The Chronicle of Sparrow Lane
- Author: Wilhelm Raabe
- Original title: Die Chronik der Sperlingsgasse
- Illustrator: Ernst Bosch
- Language: German
- Genre: Novel
- Set in: Berlin
- Publication date: 1857
- Publication place: Germany
- Media type: Print

= The Chronicle of Sparrow Lane =

1857 novel by Wilhelm Raabe

The Chronicle of Sparrow Lane (German: Die Chronik der Sperlingsgasse) is an 1857 novel by German writer Wilhelm Raabe. Raabe began writing it in November 1854 and completed it two years later, in May 1856. At this time he lived on the former Spree Street (Spreestraße) in central Berlin, from where he wrote the novel and which he used as the model for the novel's Sparrow Lane (Sperlingsgasse). In 1931 the street was accordingly renamed Sparrow Lane in honor of Raabe.

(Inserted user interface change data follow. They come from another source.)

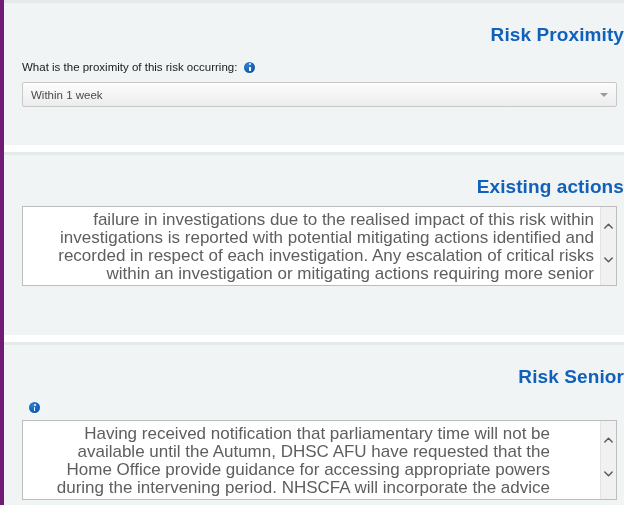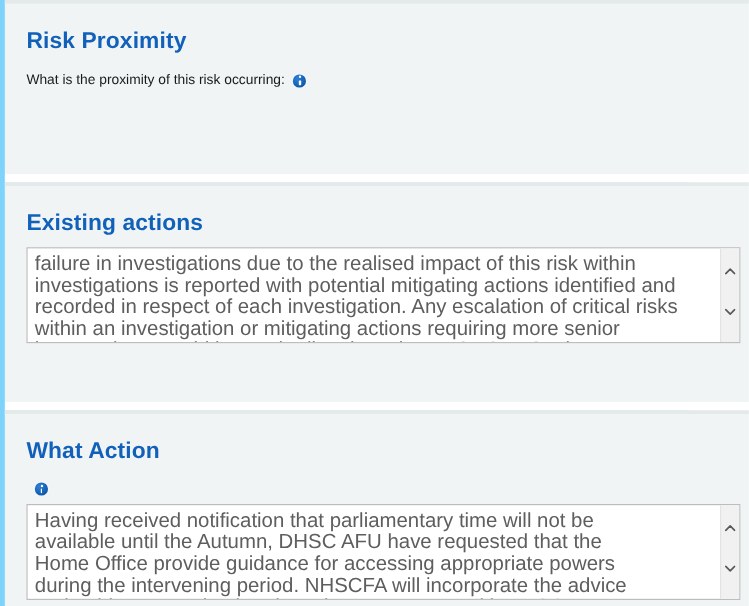"Risk Proximity" .page { background: #7dd3fc -> #701a75; text-align: none -> right }
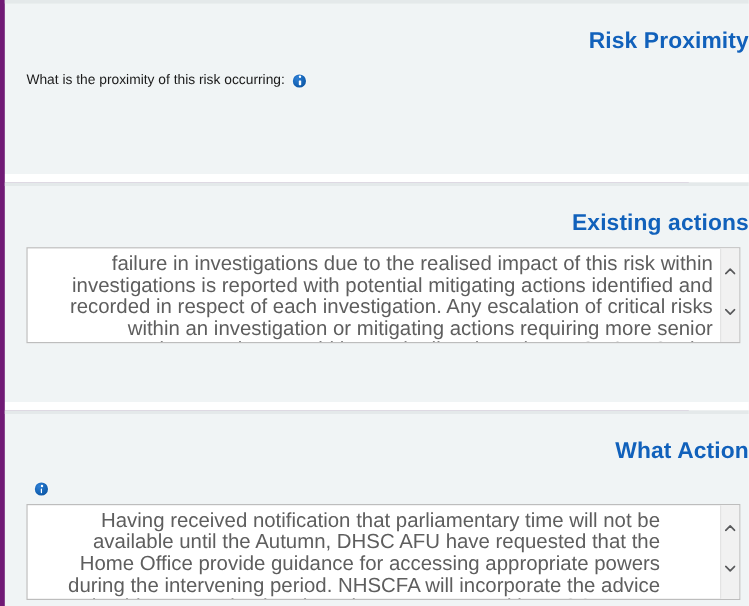"Within 1 week" div.select-wrap { html: none -> <div> <span>Within 1 week</span> <span></span> </div> }
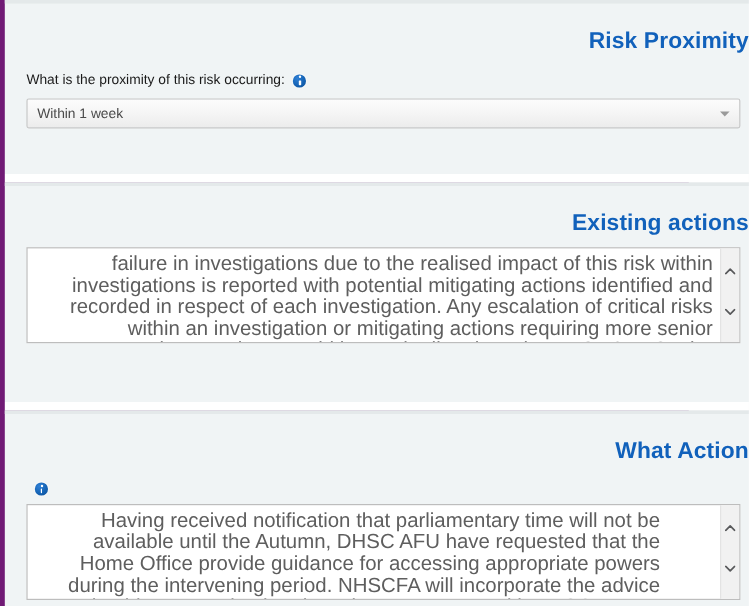"What Action" h2.section-title { text: What Action -> Risk Senior }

It is Raabe's first novel, although it was published under the pseudonym Jacob Corvinus. The "chronicle" itself takes place almost contemporaneously with its composition, beginning in November 1854 and taking place over the following half year. It is divided into 21 journal-type entries.

==Plot summary==
The fictional writer and narrator of the chronicle is old Johannes Wacholder. He lives in a small attic room observing and chronicling the happenings in the narrow street of the novel's title. Sparrow Lane is located in Berlin, but the city itself is largely undescribed, with the narrator giving his attention to the lives of the street's inhabitants. Such inhabitants included his childhood friend, the painter Franz Ralff, whose daughter Elise is adopted by Wachholder after her parents' deaths. The girl later marries Gustav Berg, a painter who turns out to be a distant cousin of hers. There is the tale of Wimmer, a journalist who had to move to Munich because of his political convictions—his humorous letters to Wachholder are included in the Chronicle.

In spite of its ominously dark opening line, "These are actually rather evil times!", the novel proceeds in a mostly serene, at times even idyllic vein. By telling the stories of ordinary people’s lives in an ordinary street, Raabe paints a contemporary picture of social and political affairs in 1850s Germany.

==Structure and style==
The novel's structure is complex, consisting of several parallel storylines interspersed with flashbacks of the past, memories and biographical details of various people, as well as digressions and inserted episodes, which are not always chronological. They are all held together and presented by the narrator as "Sparrow Lane's picture book". The novel's style anticipates Raabe's later major works.